…Alright. Now that we’ve gotten all that out of the way, let’s move on to what we’re all really here for, shall we? After seven long, very long, years of unresolved frustration… more so on the part of fans than Mulder and Scully themselves… The Kiss.
Oh, how do I even start? It was chaste but not dead, sweet but not sugary, self-conscious but still self-deprecating, too friendly to be lustful but too lingering to be friendly, open without spilling secrets, meaningful without digging too deep, loaded yet casual, joyful yet not manic. In short, it was so much all that it needed to be that Chris Carter is lucky I didn’t hunt down his place of residence and kiss him myself.
I won’t confess how many times I’ve watched this scene and out myself as a closet sentimentalist. Suffice it to say that Mulder and Scully bring out the inner girl buried somewhere underneath layers of Teenage Ninja Turtles and Mortal Kombat, and this is coming from the child who never cried at Bambi.
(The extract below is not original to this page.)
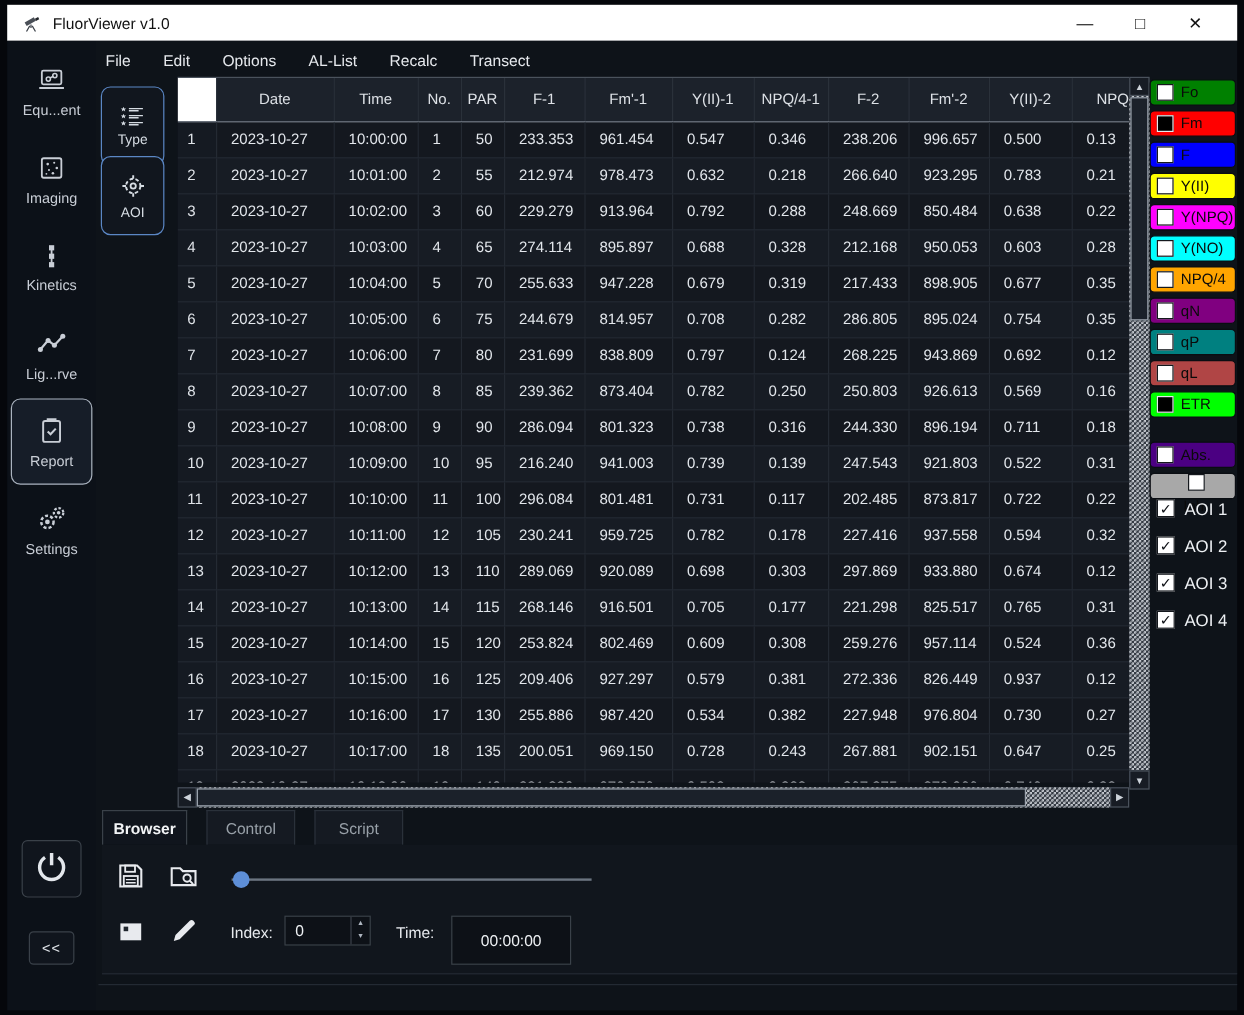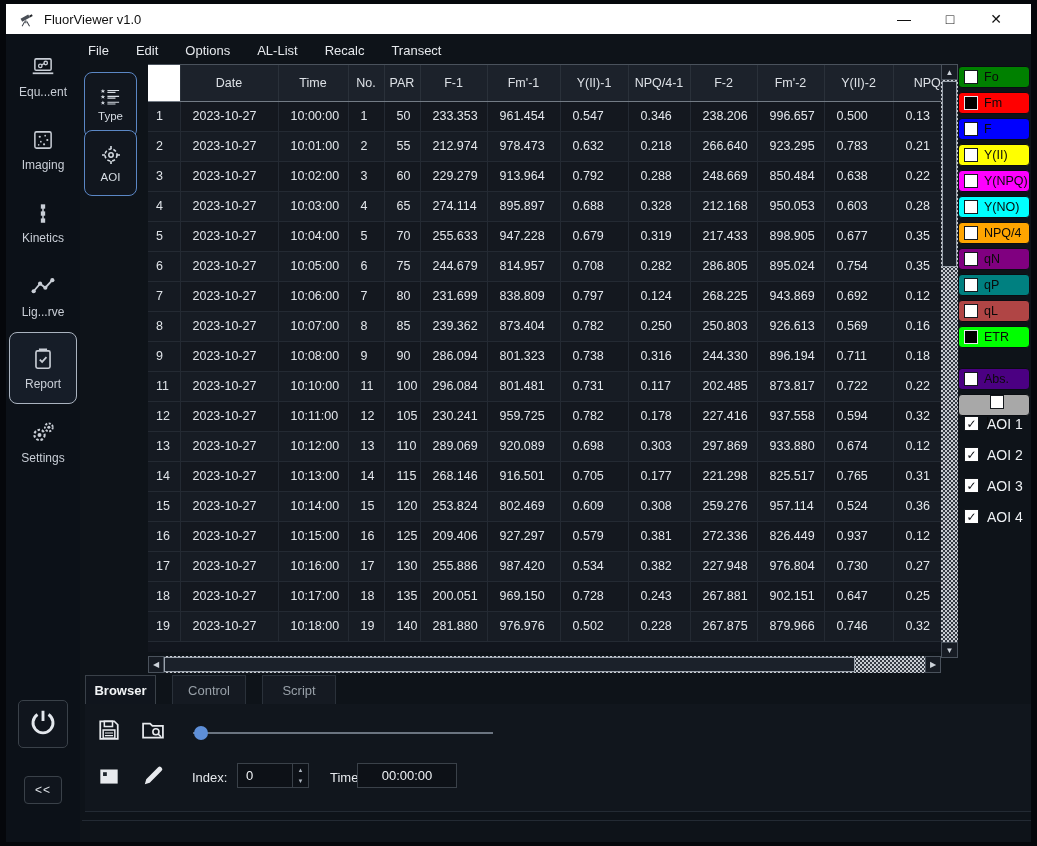"10" tr { html: none -> <tr> <td>10</td> <td>2023-10-27</td> <td>10:09:00</td> <td>10</td> <td>95</td> <td>216.240</td> <td>941.003</td> <td>0.739</td> <td>0.139</td> <td>247.543</td> <td>921.803</td> <td>0.522</td> <td>0.31</td> </tr> }
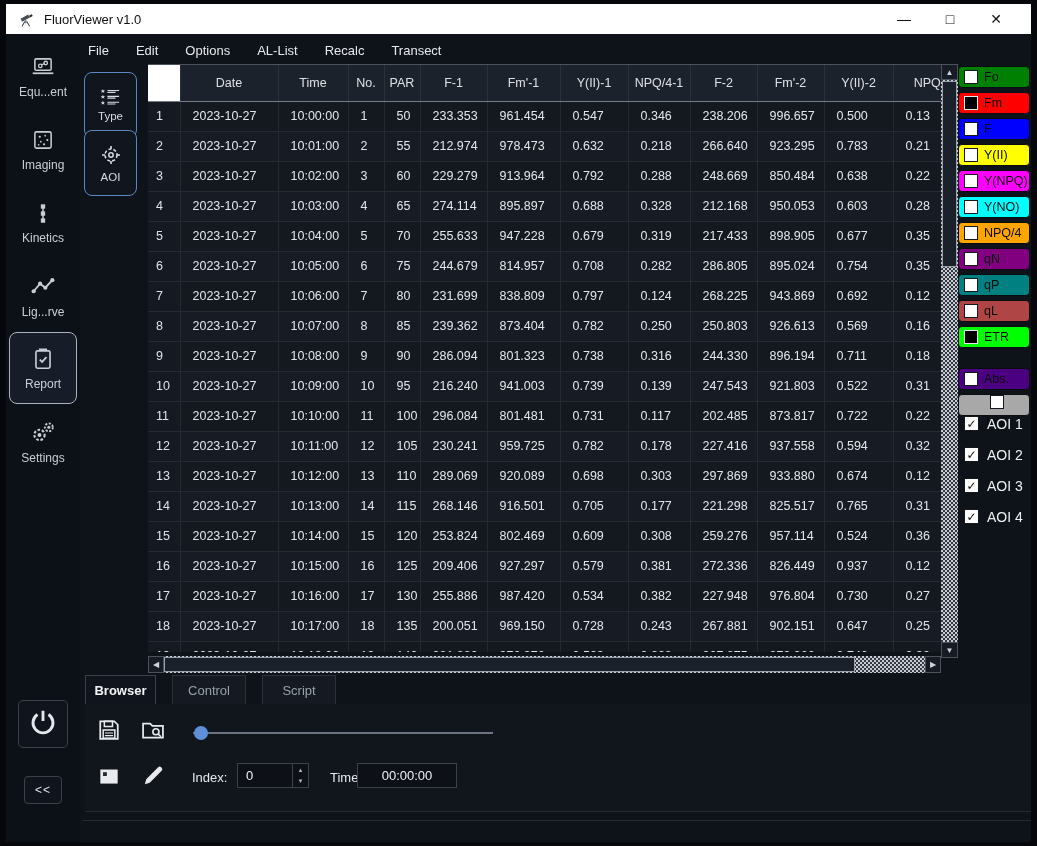"00:00:00" #time-field { height: 25px -> 41px; left: 272px -> 291px }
I just can’t with these two. The flailing. The flailing!
I said in the review for “The Sixth Extinction II: Amor Fati” (7×4) that Mulder and Scully essentially said their vows at the end of the episode, that the only formal barrier left between them was the physical one and it was only a matter of time before that one dropped as well. If you weren’t sure then that they had an “understanding,” please pay close attention to the way this kiss goes down.
Mulder doesn’t look at Scully as if he’s just realizing how he feels about her, nor does he kiss her as if he’s declaring his feelings. I love (love) the way he looks at her and mischievously contemplates the kiss as if to say, “Why not?” Why not indeed, Mulder? Now is as good a time as any. What’s holding you back any longer? The conspiracy is dead. Diana is dead. Y2K never lived. Go on and kiss the girl.
And please notice that on Scully’s part, after Mulder kisses her, her face doesn’t say, “Mulder! Does this mean you have feelings for me? I never knew!” No, no, no, no, no. Her face says, “That was nice. What brought that on?” There’s only mild surprise at Mulder’s spontaneity. There’s no shock, no emotional breakthrough. They already know.
What I love about the fact that it’s taken so long for Mulder and Scully to get their romantic act together is that there’s almost no conscious choice involved. By the time it happens, it has already happened. It passed the point of possibility and crossed the Rubicon into inevitability some time ago while neither of them was paying attention. They don’t need a declaration, or fanfare, or even a hallway the walls of which must be painted with some sort of aphrodisiac it causes so much romantic yearning. At this point, they just are, and I can’t express in words how much I love that. You’d just have to count the flails.